Since 2018, If/When/How has offered a Repro Legal Helpline—a free, confidential helpline for callers to get legal information or advice about self-managed abortion. If/When/How executive director Jill Adams says that by the end of 2020, they were fielding 10 times as many inquiries as they were at the start of the year. The new Repro Legal Defense Fund expands the support offered to people self-managing their abortions.

“We fund the strongest legal defenses possible, helping individuals criminalized for self-managed abortion to avoid conviction and incarceration,” said Kidvai. “With financial assistance, they will be able to pay the fees of defense counsel, expert witnesses and consulting attorneys with specific expertise on issues that could make a significant difference in their cases. 

“We will show law enforcement and abortion opponents that we stand united ready to free and defend those who get ensnared in the criminal punishment systems trap.” 

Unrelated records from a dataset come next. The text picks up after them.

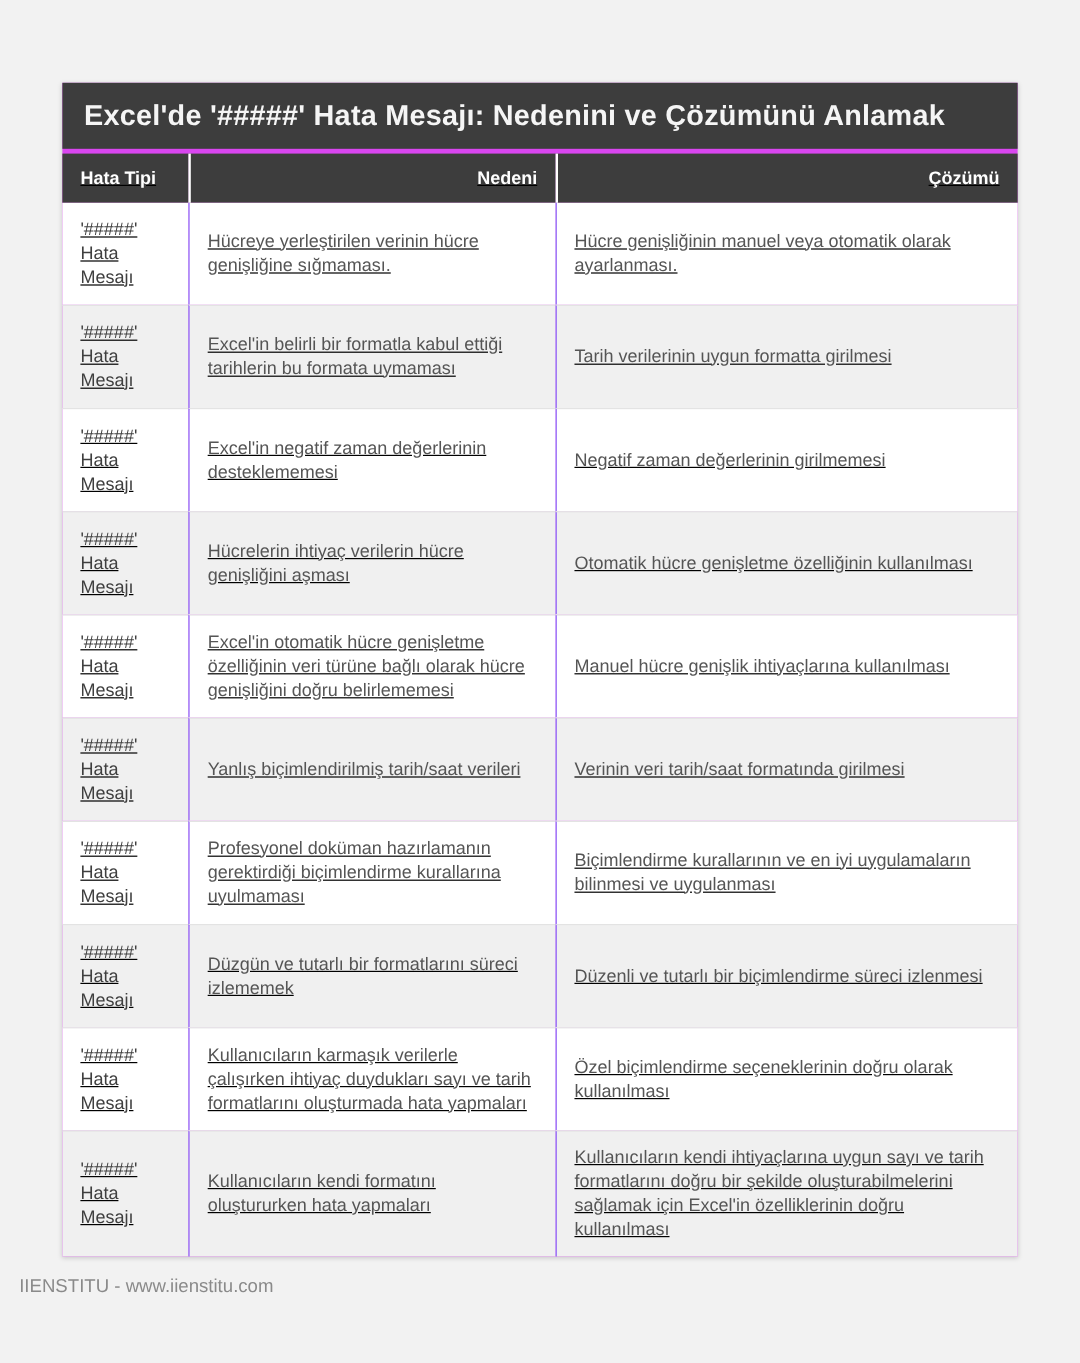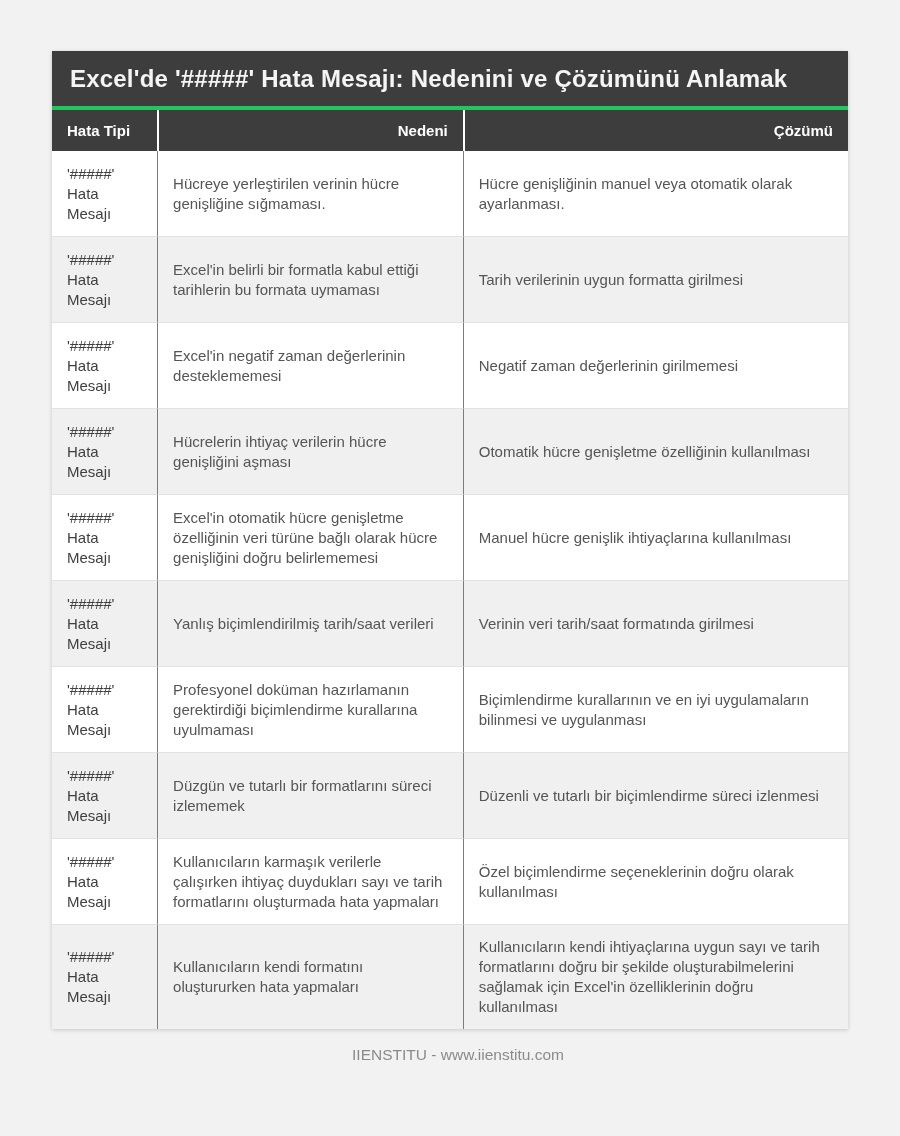--- a/index.html
+++ b/index.html
@@ -13,8 +13,8 @@
   }
   .card {
     width: 796px;
-    margin: 51px auto 0 auto;
-    background: #22c55e;
+    margin: 69px auto 0 auto;
+    background: #d946ef;
     box-shadow: 0 1px 4px rgba(0,0,0,0.18);
   }
   .title-bar {

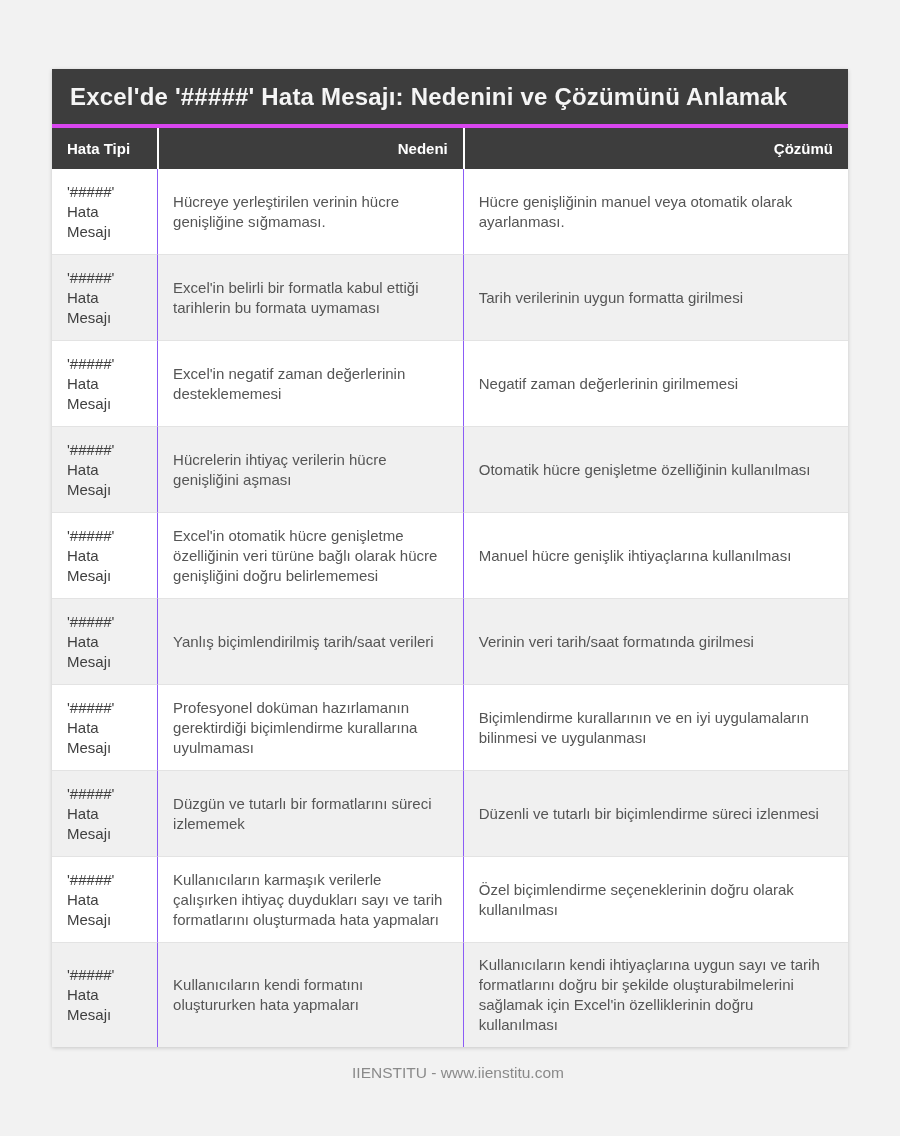--- a/index.html
+++ b/index.html
@@ -30,6 +30,7 @@
     border-collapse: separate;
     border-spacing: 0;
     margin-top: 4px;
+    text-decoration: underline;
   }
   table.error-table thead th {
     background: #3d3d3d;

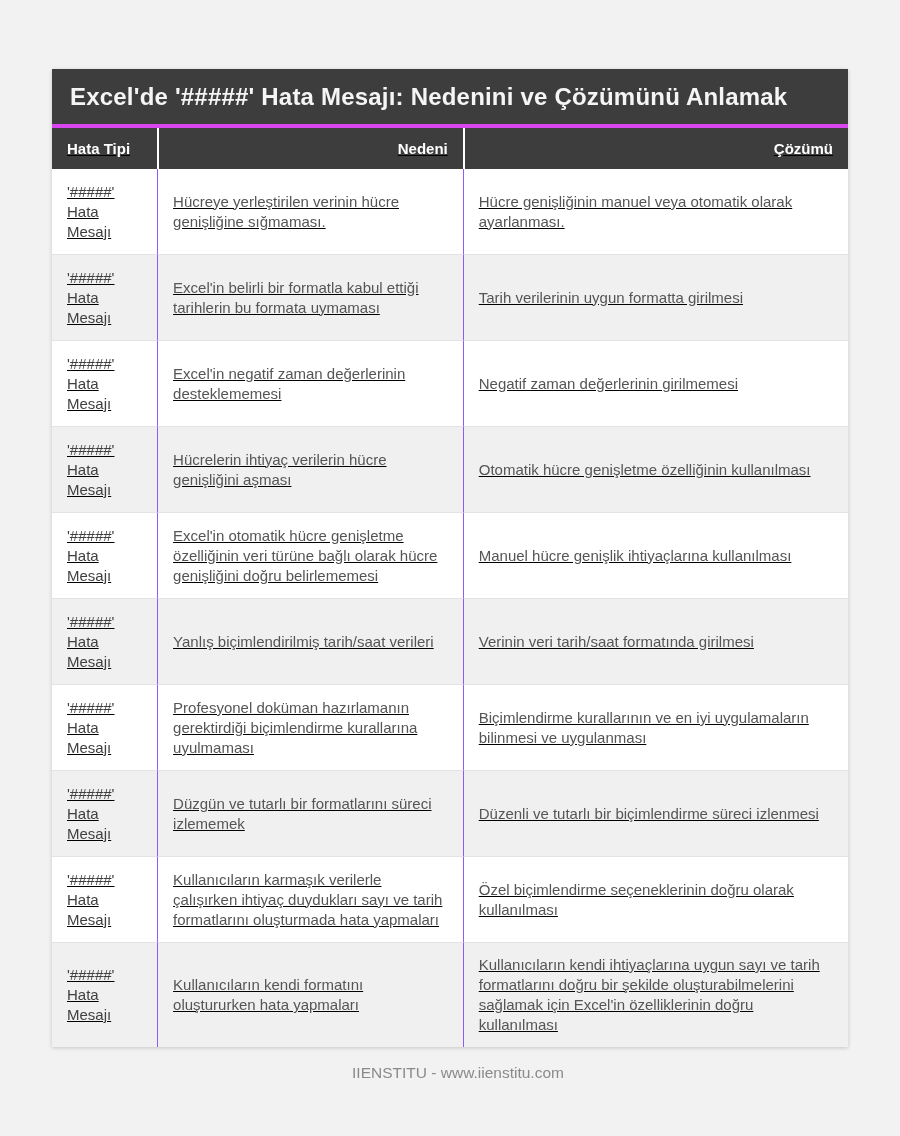--- a/index.html
+++ b/index.html
@@ -73,7 +73,7 @@
     background: #ffffff;
   }
   .footer {
-    text-align: center;
+    text-align: left;
     color: #8a8a8a;
     font-size: 15.5px;
     margin-top: 17px;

The fund is also conducting a multi-year research project to track cases where people are criminally prosecuted for self-managed abortion. “In the three-month pilot phase, looking at only three states, and without direct physical access to court records, we discovered twice as many potential SMA criminal cases as we thought there were, including some that had only recently taken place. We are now representing people embroiled in three of those recently discovered cases, ” said Adams.

The Legal Landscape

“Self-managed abortion is not a crime, except in a very small number of states,” said If/When/How’s litigation counsel Yveka Pierre. Only five states have explicit criminal prohibitions of self-managed abortions: Arizona, Delaware, Nevada, Oklahoma and South Carolina. New York repealed its criminal prohibition on self-managed abortion in 2019. And while 38 states have feticide laws, most explicitly exclude pregnant women from criminal penalties. 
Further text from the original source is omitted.